All of this represents a tremendous amount of work with a material gain for Chrome SSL users. We hope that the data will be confirmed by other browser vendors and adopted more widely.


1Measured as the time between the initial TCP SYN packet and the end of the TLS handshake.

IPv6 Will Slow You Down (DNS)

ipv6-logo When you turn on IPv6 in your operating system, the web is going to get slower for you.  There are several reasons for this, but today I’m talking about DNS.  Every DNS lookup is 2-3x slower with IPv6.

What is the Problem?
The problem is that the current implementations of DNS will do both an IPv4 and an IPv6 lookup in serial rather than parallel.  This is operating as-per the specification.

We can see this on Windows:

     TIME   EVENT
       0    DNS Request A
www.amazon.com
      39    DNS Response www.amazon.com
      39    DNS Request AAAA www.amazon.com
      79    DNS Response www.amazon.com
       <the browser cannot continue until here>

The “A” request there was the IPv4 lookup, and it took 39ms.  The “AAAA” request is the IPv6 lookup, and it took 40ms.   So, prior to turning IPv6 on, your DNS resolution finished in 39ms.  Thanks to your IPv6 address, it will now take 79ms, even if the server does not support IPv6!  Amazon does not advertise an IPv6 result, so this is purely wasted time.
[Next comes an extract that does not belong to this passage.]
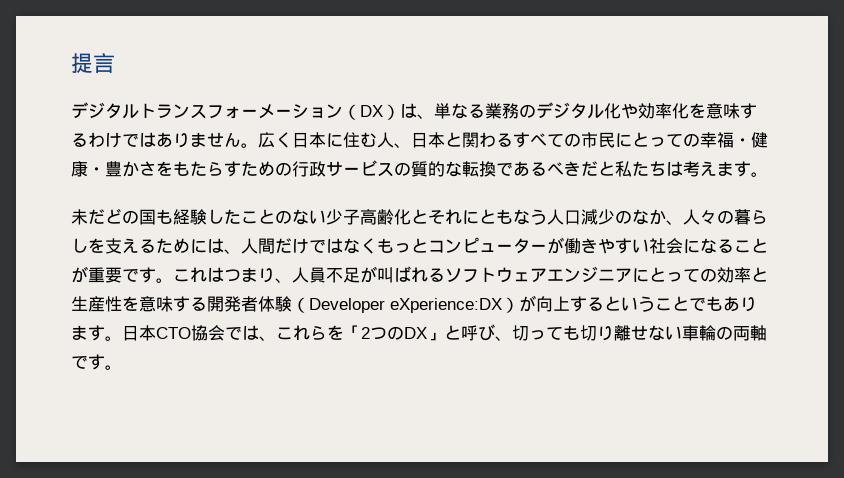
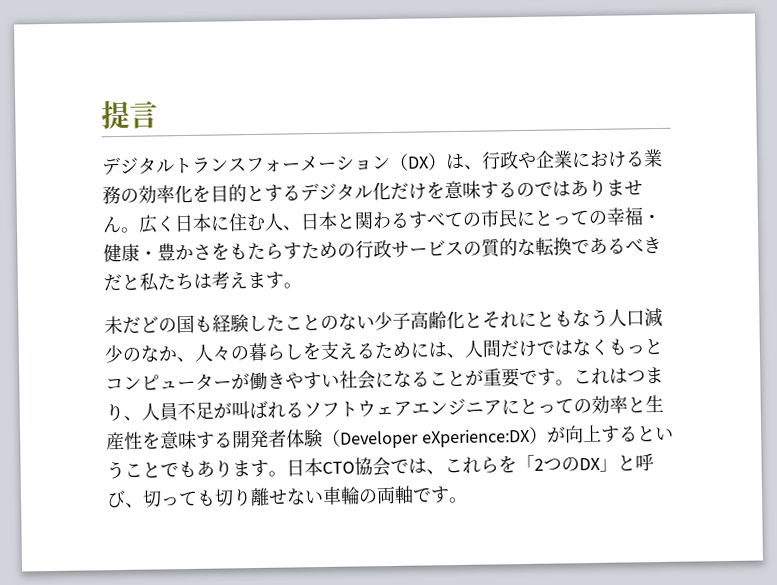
[434,103,536,119] 単なる業務の -> [481,148,663,170] [102,184,301,205] 行政や企業における業務の効率化を目的とする
[621,103,757,119] [71,132,122,148] や効率化を意味するわけ -> [390,180,535,200] だけを意味するの

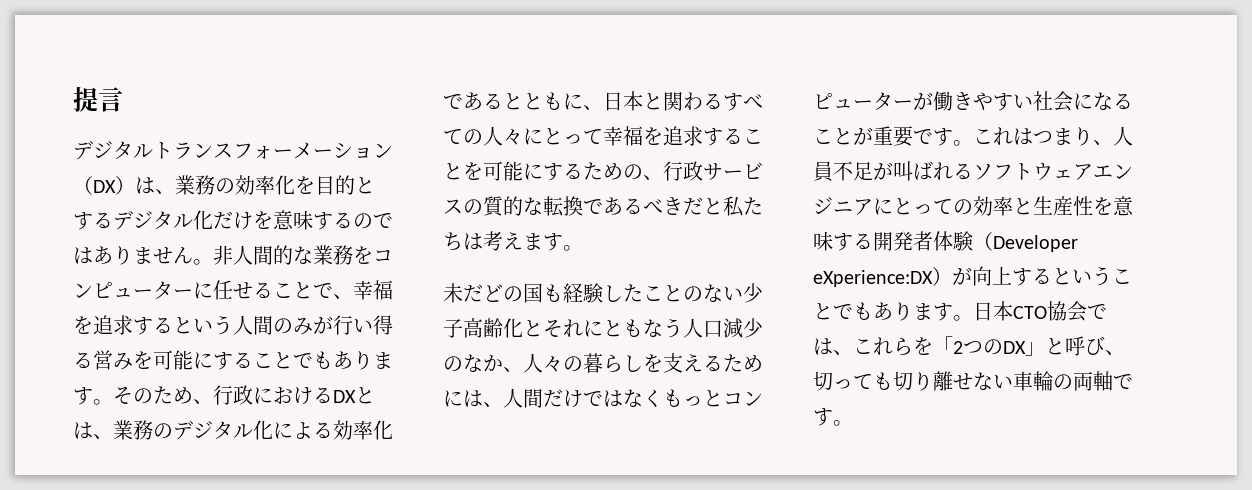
[481,150,645,170] 行政や企業における -> (175, 191) none
[138,212,284,234] 広く日本に住む人 -> [213,245,393,265] [73,280,393,300] [73,315,393,335] [73,350,393,370] [73,385,375,405] [73,420,393,440] [443,92,583,110] 非人間的な業務をコンピューターに任せることで、幸福を追求するという人間のみが行い得る営みを可能にすることでもあります。そのため、行政におけるDXとは、業務のデジタル化による効率化であるとともに
[480,207,661,228] [103,241,356,263] 市民にとっての幸福・健康・豊かさをもたらすための -> [483,126,763,146] [443,161,663,181] 人々にとって幸福を追求することを可能にするための、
Now you might think that 40ms doesn’t seem too bad, right?  But remember that this happens for every host you lookup.  And of course, Amazon’s webpage uses many sub-domain hosts.  In the web page above, I saw more of these shenanigans, like this:

     TIME   EVENT
       0    DNS Request A
g-ecx.images-amazon.com
      43    DNS Response g-ecx.images-amazon.com
      43    DNS Request AAAA g-ecx.images-amazon.com
     287    DNS Response g-ecx.images-amazon.com

Ouch – that extra request cost us 244ms.

But there’s more.  In this trace we also had a lookup for the OCSP server (an Amazon’s behalf, for SSL):

     TIME   EVENT
       0    DNS Request A
ocsp.versign.com
     116    DNS Response ocsp.versign.com
     116    DNS Request AAAA
ocsp.versign.com
     203    DNS Response ocsp.versign.com

Ouch – another 87ms down the drain.

The average website spans 8 domains.  A few milliseconds here, and a few milliseconds there, and pretty soon we’re talking about seconds.

The point is that DNS performance is key to web performance!  And in these 3 examples, we’ve slowed down DNS by 102%, 567%, and 75% respectively.  I’m not picking out isolated cases.  Try it yourself, this is “normal” with IPv6.

What About Linux?
Basically all of the operating systems do the same thing.  The common API for doing these lookups is getaddrinfo(), and it is used by all major browsers.  It does both the IPv4 and IPv6 lookups, sorts the results, and returns them to the application.

So on Linux, the behavior ends up being like this:

     TIME   EVENT
       0    DNS Request AAAA www.calpoly.edu
      75    DNS Response www.calpoly.edu
      75    DNS Request A www.calpoly.edu
      93    DNS Response www.calpoly.edu

In this particular case, we only wasted 75ms, when the actual request would have completed in 18ms (416% slower).

But It’s Even Worse
I wish I could say that DNS latencies were just twice as slow.  But it’s actually worse than that.  Because IPv6 is not commonly used, the results of IPv6 lookups are not heavily cached at the DNS servers like IPv4 addresses are. This means that it is more likely that an IPv6 lookup will need to jump through multiple DNS hops to complete a resolution. 

As a result, it’s not just that we’re doing two lookups instead of one.  It’s that we’re doing two lookups and the second lookup is fundamentally slower than the first.

Surely Someone Noticed This Before?
This has been noticed before.  Unfortunately, with nobody using IPv6, the current slowness was an acceptable risk.  Application vendors (namely browser vendors) have said, “this isn’t our problem, host resolution is the OS’s job”.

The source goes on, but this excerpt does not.